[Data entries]
○ ○ ○

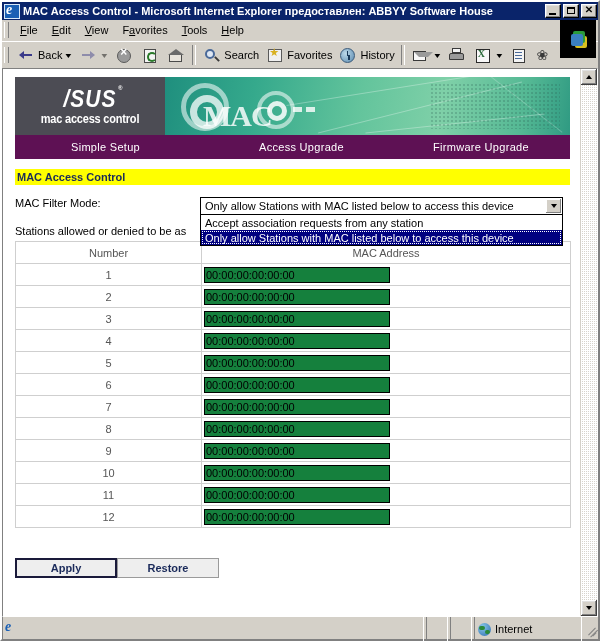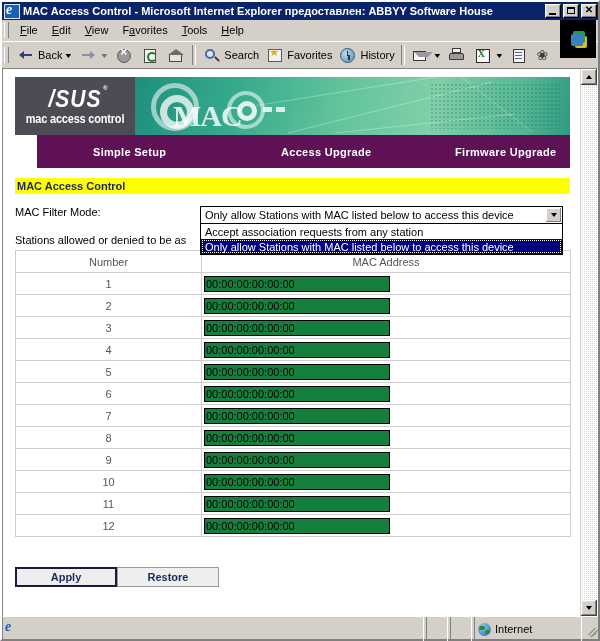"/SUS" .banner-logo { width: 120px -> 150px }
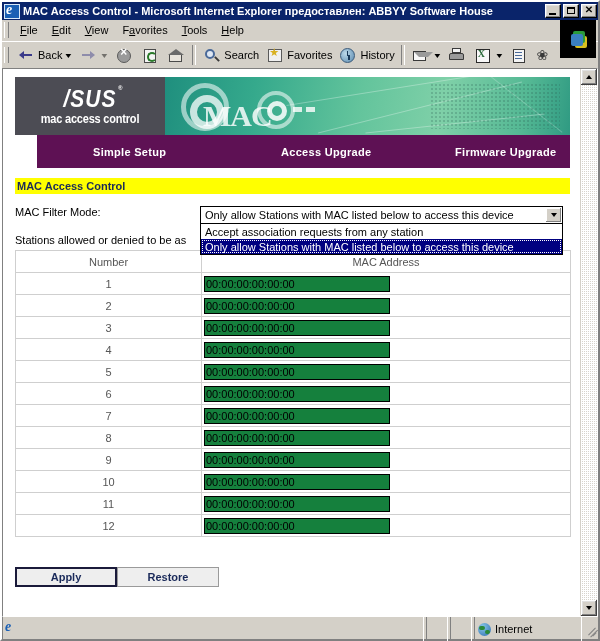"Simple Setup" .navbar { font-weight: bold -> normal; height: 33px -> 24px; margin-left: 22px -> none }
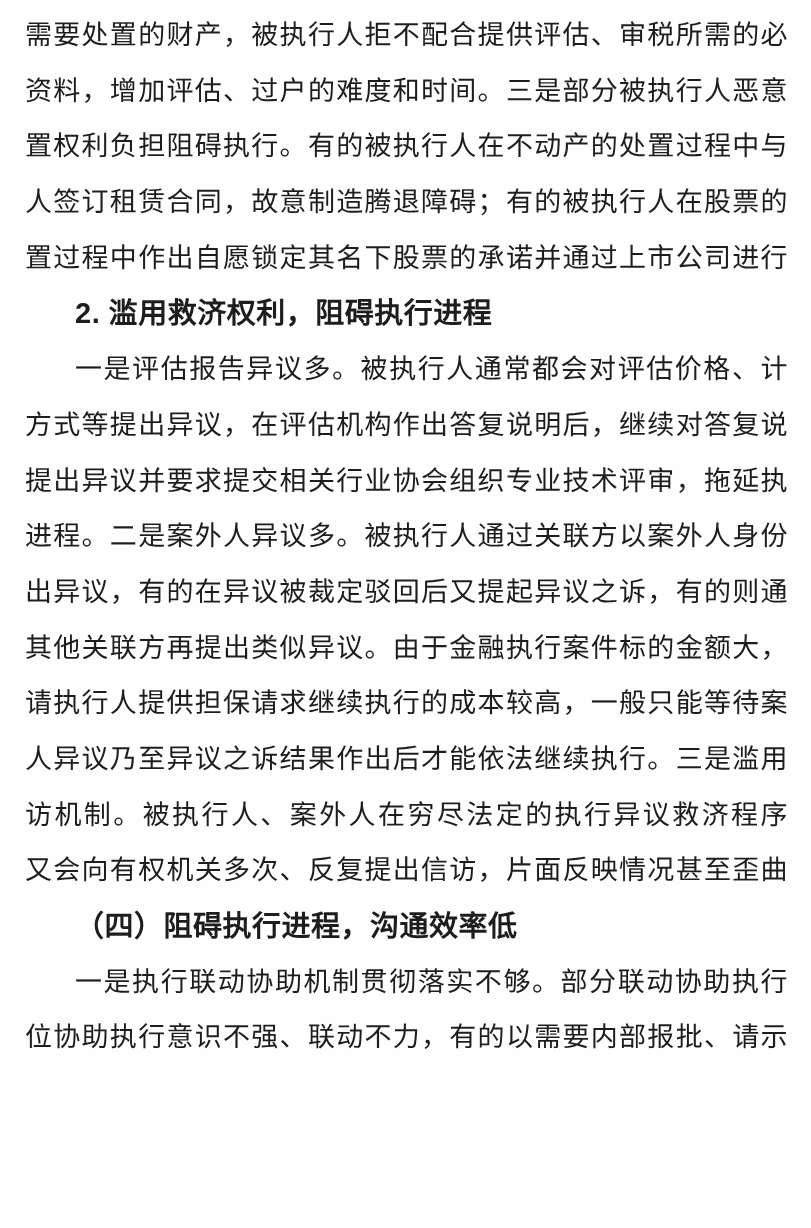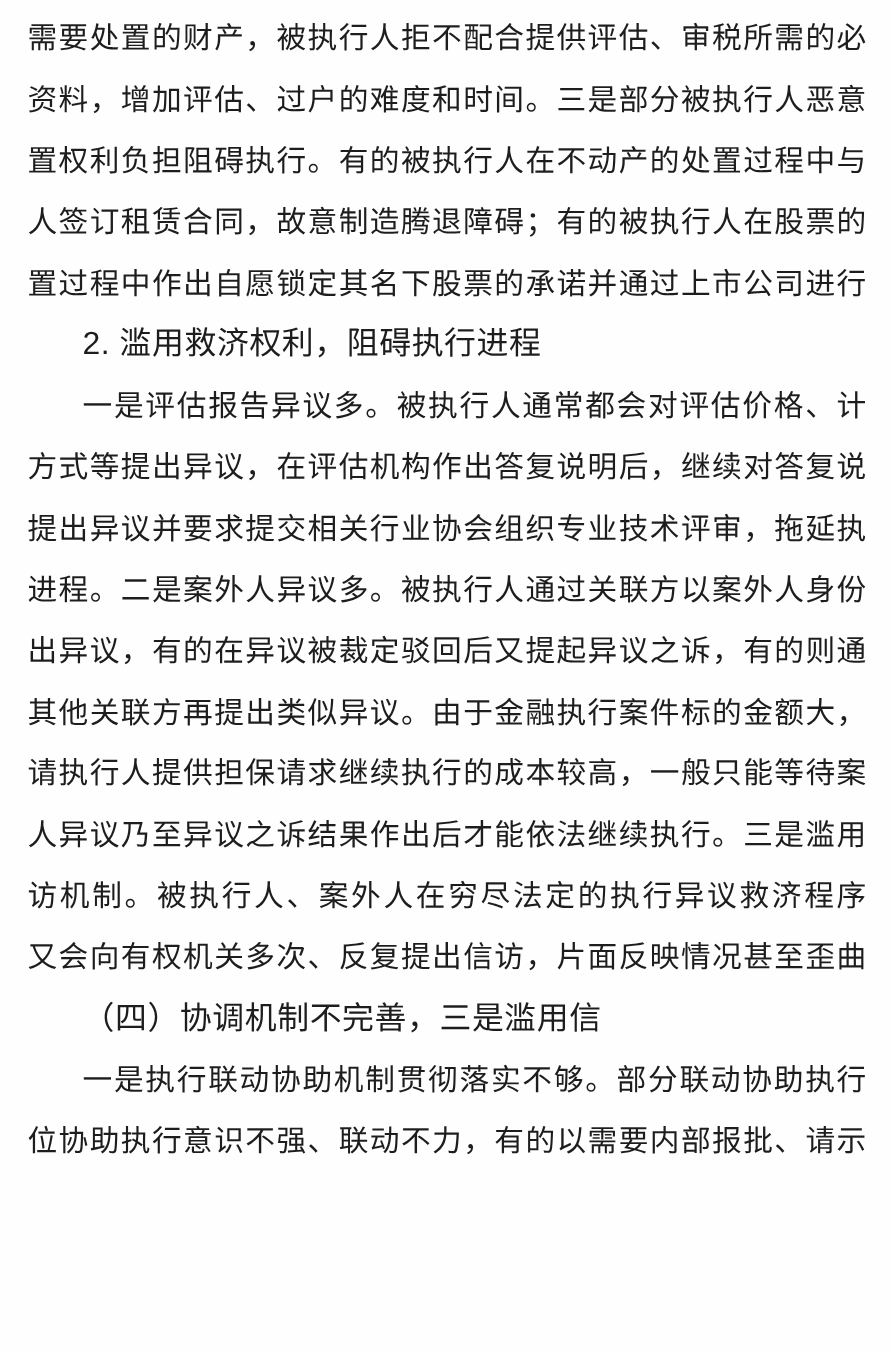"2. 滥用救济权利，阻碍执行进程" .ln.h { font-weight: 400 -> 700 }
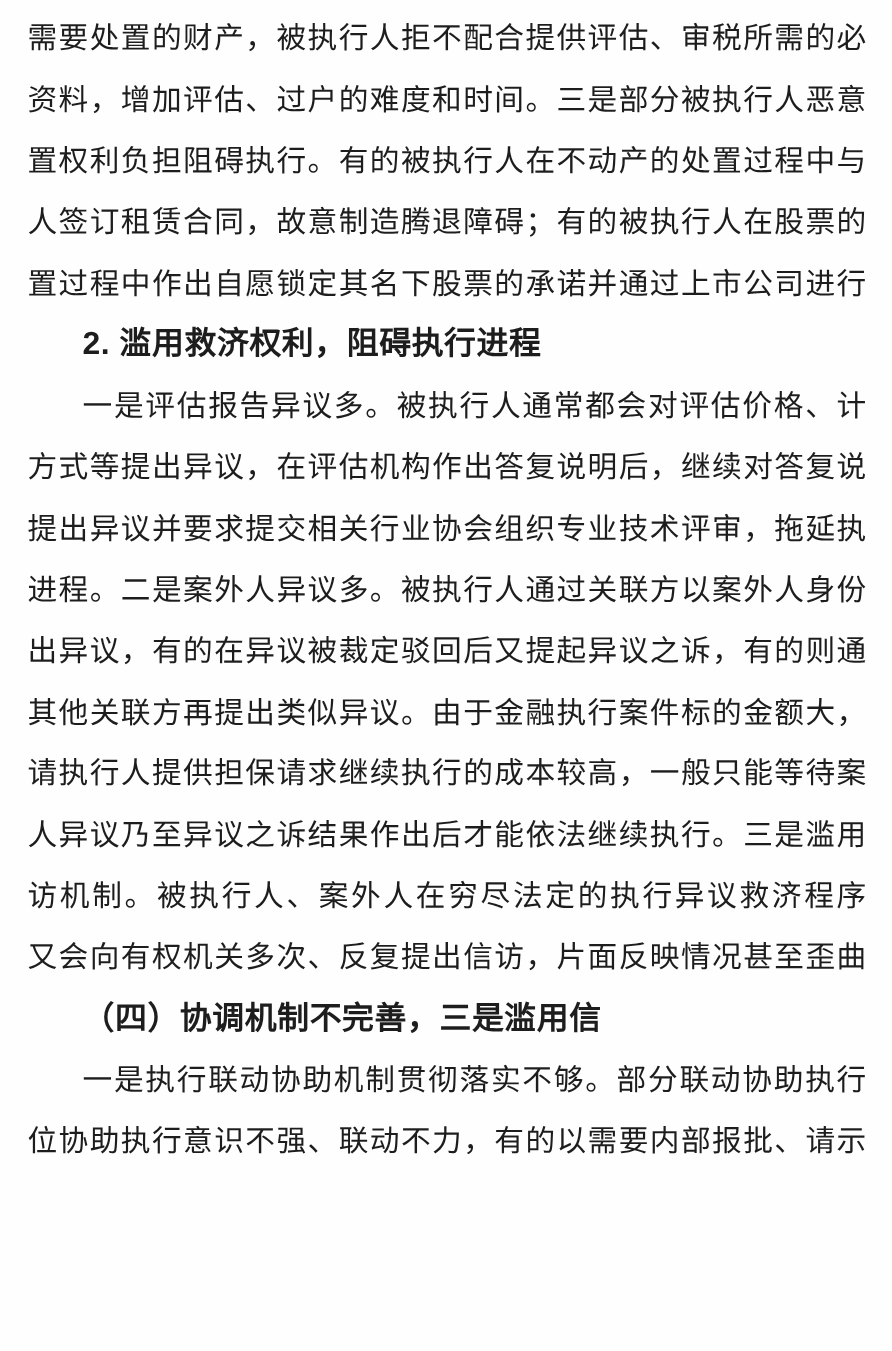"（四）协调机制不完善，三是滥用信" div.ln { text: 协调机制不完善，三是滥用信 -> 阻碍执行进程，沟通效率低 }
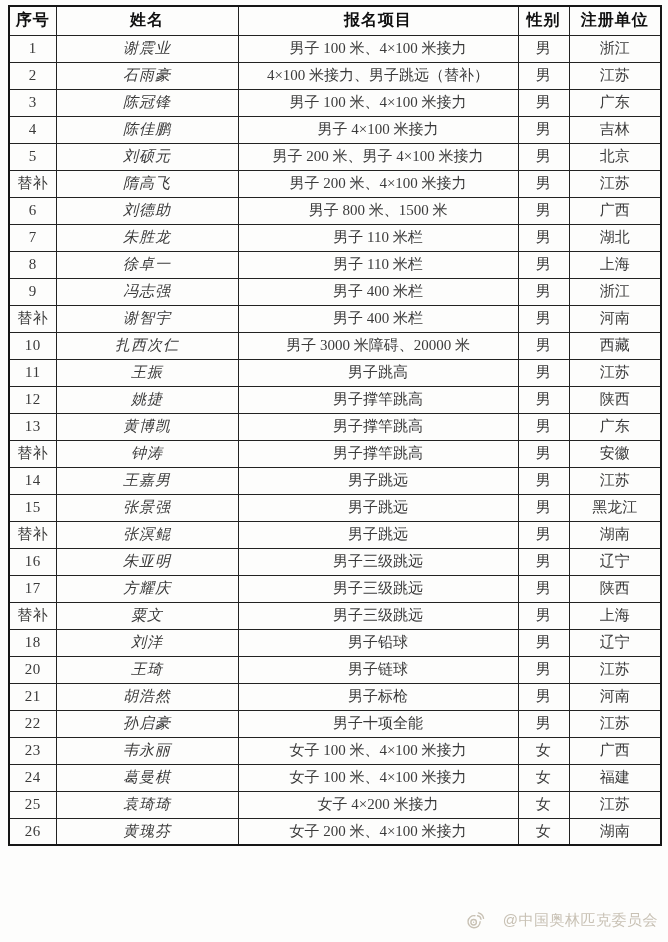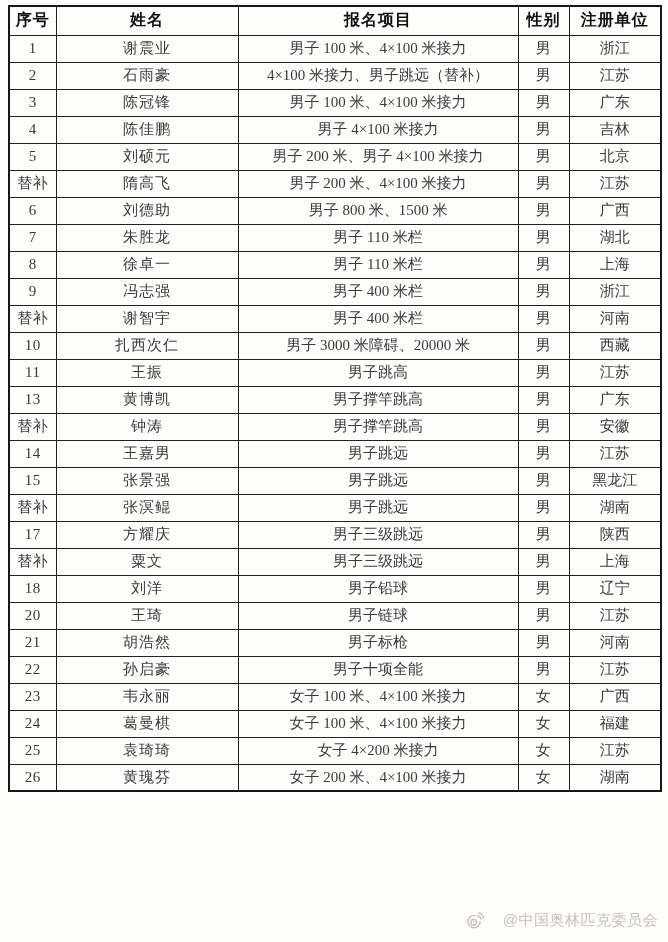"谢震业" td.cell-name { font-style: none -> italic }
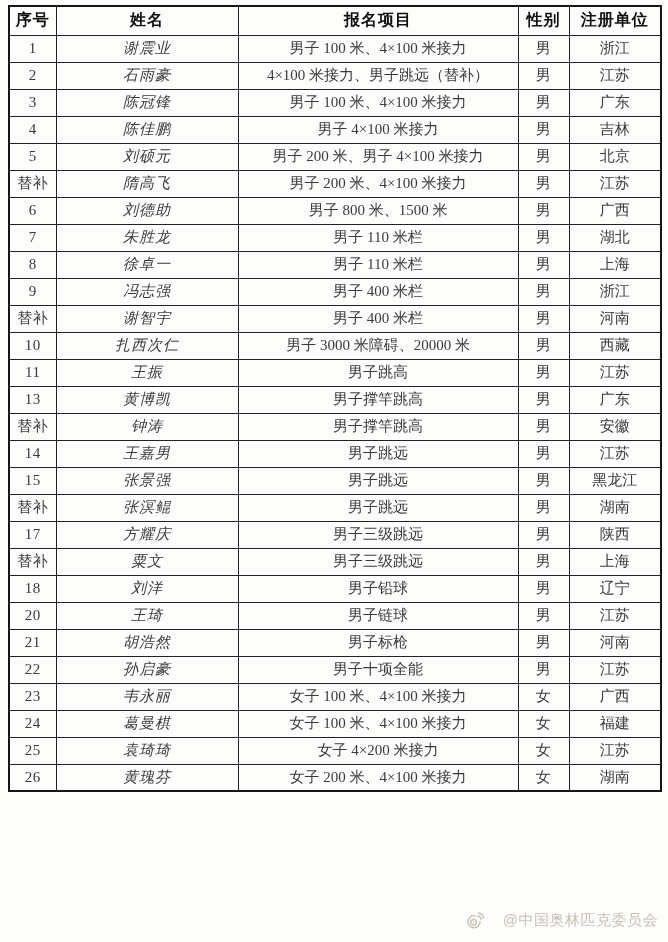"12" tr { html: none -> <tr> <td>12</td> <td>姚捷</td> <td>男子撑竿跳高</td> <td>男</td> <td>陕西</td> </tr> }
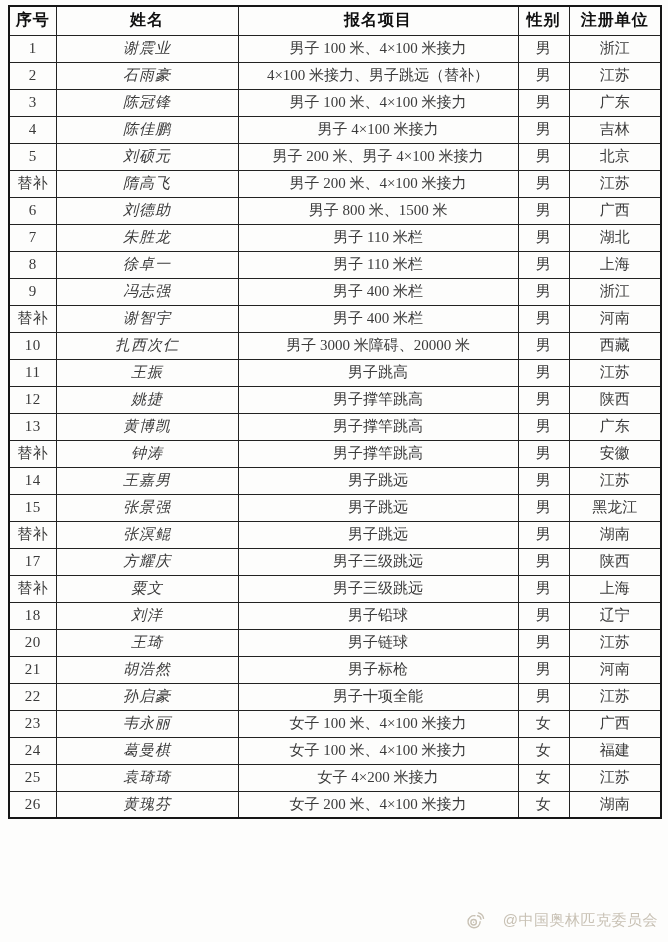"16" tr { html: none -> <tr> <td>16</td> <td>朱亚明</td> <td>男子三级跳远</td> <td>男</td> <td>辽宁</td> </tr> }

○ ○ ○

• _Action item_
With the pictures left out, copy exactly the lines from the one containing "font-weight: 400 ->" through the last line of the data.

• _Response to the task_
"2. 滥用救济权利，阻碍执行进程" .ln.h { font-weight: 400 -> 700 }
"（四）协调机制不完善，三是滥用信" div.ln { text: 协调机制不完善，三是滥用信 -> 阻碍执行进程，沟通效率低 }
"谢震业" td.cell-name { font-style: none -> italic }
"12" tr { html: none -> <tr> <td>12</td> <td>姚捷</td> <td>男子撑竿跳高</td> <td>男</td> <td>陕西</td> </tr> }
"16" tr { html: none -> <tr> <td>16</td> <td>朱亚明</td> <td>男子三级跳远</td> <td>男</td> <td>辽宁</td> </tr> }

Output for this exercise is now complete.